• [Try it]: Only lines containing the string "secrets" belong in the answer; find them in the records and copy them.

[Extracted data — start]

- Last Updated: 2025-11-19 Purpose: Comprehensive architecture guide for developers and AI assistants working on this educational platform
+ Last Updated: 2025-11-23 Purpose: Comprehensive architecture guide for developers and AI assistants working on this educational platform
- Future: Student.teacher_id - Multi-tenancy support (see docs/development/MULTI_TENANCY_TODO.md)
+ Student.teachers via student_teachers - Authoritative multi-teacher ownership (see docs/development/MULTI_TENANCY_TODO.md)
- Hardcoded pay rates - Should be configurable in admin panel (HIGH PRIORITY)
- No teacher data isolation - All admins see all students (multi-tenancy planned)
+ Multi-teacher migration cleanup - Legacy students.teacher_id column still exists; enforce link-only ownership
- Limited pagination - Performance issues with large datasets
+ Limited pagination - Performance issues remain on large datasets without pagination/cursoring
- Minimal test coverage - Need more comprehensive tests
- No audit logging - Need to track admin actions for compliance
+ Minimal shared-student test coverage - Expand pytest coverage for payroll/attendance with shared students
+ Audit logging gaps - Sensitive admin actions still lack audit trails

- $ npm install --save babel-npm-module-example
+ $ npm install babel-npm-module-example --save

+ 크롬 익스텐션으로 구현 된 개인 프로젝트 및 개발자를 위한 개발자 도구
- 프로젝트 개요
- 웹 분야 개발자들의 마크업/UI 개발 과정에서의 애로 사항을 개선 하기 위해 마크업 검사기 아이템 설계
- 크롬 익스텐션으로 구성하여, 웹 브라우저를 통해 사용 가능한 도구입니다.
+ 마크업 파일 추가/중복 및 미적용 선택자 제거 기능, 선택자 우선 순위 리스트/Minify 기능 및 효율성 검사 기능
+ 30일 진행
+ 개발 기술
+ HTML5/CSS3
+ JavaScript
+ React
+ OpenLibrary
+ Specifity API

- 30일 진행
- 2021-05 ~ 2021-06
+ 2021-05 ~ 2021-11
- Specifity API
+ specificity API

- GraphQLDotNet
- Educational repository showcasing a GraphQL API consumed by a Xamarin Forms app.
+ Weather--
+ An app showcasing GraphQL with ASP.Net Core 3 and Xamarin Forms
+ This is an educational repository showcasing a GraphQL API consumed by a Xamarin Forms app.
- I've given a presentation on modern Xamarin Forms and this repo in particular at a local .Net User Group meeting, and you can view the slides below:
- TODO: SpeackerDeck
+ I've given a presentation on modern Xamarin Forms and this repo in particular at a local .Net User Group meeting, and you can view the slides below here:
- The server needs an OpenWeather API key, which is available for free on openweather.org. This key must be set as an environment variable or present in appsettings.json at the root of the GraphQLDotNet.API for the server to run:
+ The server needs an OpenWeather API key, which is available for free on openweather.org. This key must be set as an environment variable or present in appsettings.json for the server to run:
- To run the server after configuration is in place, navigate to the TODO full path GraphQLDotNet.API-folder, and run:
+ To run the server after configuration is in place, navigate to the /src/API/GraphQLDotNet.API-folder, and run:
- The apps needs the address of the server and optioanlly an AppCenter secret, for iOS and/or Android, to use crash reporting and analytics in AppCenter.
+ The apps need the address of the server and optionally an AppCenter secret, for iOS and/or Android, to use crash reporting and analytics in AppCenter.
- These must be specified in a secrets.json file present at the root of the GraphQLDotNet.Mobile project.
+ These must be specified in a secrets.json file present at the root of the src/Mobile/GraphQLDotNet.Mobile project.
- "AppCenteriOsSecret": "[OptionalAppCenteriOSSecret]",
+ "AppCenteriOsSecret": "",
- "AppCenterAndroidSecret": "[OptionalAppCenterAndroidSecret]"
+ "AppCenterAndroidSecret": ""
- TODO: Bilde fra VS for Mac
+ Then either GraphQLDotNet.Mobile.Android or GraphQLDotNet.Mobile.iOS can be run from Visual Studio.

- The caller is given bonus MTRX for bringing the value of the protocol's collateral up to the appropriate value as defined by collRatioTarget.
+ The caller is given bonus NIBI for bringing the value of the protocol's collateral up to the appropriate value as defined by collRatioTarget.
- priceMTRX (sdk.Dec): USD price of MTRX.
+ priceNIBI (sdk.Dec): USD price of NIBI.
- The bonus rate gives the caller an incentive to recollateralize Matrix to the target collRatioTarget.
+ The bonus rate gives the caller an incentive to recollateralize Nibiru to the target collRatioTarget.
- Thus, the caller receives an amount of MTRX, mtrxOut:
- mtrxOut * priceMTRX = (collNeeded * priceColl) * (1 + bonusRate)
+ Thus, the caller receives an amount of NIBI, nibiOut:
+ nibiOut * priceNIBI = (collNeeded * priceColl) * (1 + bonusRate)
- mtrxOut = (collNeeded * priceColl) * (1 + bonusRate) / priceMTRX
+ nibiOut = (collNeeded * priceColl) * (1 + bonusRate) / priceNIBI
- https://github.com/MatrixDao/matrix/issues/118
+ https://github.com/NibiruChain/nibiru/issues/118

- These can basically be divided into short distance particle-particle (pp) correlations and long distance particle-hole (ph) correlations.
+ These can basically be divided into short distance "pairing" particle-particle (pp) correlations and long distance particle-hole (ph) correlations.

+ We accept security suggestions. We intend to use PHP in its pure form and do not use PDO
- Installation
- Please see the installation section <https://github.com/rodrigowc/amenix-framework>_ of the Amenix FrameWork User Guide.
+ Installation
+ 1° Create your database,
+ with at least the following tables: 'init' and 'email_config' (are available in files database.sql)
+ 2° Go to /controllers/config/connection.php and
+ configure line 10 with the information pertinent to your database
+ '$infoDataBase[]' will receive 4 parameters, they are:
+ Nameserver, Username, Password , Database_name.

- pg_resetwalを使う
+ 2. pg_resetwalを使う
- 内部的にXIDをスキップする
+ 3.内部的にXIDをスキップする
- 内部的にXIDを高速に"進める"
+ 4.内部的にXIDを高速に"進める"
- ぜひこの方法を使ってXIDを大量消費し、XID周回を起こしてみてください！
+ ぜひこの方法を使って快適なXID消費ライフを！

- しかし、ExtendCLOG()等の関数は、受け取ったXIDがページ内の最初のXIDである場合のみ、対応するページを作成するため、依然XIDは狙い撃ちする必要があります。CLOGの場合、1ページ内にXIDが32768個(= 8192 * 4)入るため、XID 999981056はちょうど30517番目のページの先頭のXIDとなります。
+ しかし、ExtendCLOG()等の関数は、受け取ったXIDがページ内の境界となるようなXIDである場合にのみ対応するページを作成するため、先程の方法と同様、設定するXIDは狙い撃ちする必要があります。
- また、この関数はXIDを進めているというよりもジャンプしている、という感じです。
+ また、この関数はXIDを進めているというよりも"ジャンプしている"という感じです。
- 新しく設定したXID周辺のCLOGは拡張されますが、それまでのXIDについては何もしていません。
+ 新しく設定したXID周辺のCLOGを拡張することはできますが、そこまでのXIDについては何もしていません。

[Extracted data — finish]

• [Exercise solution]:
- These must be specified in a secrets.json file present at the root of the GraphQLDotNet.Mobile project.
+ These must be specified in a secrets.json file present at the root of the src/Mobile/GraphQLDotNet.Mobile project.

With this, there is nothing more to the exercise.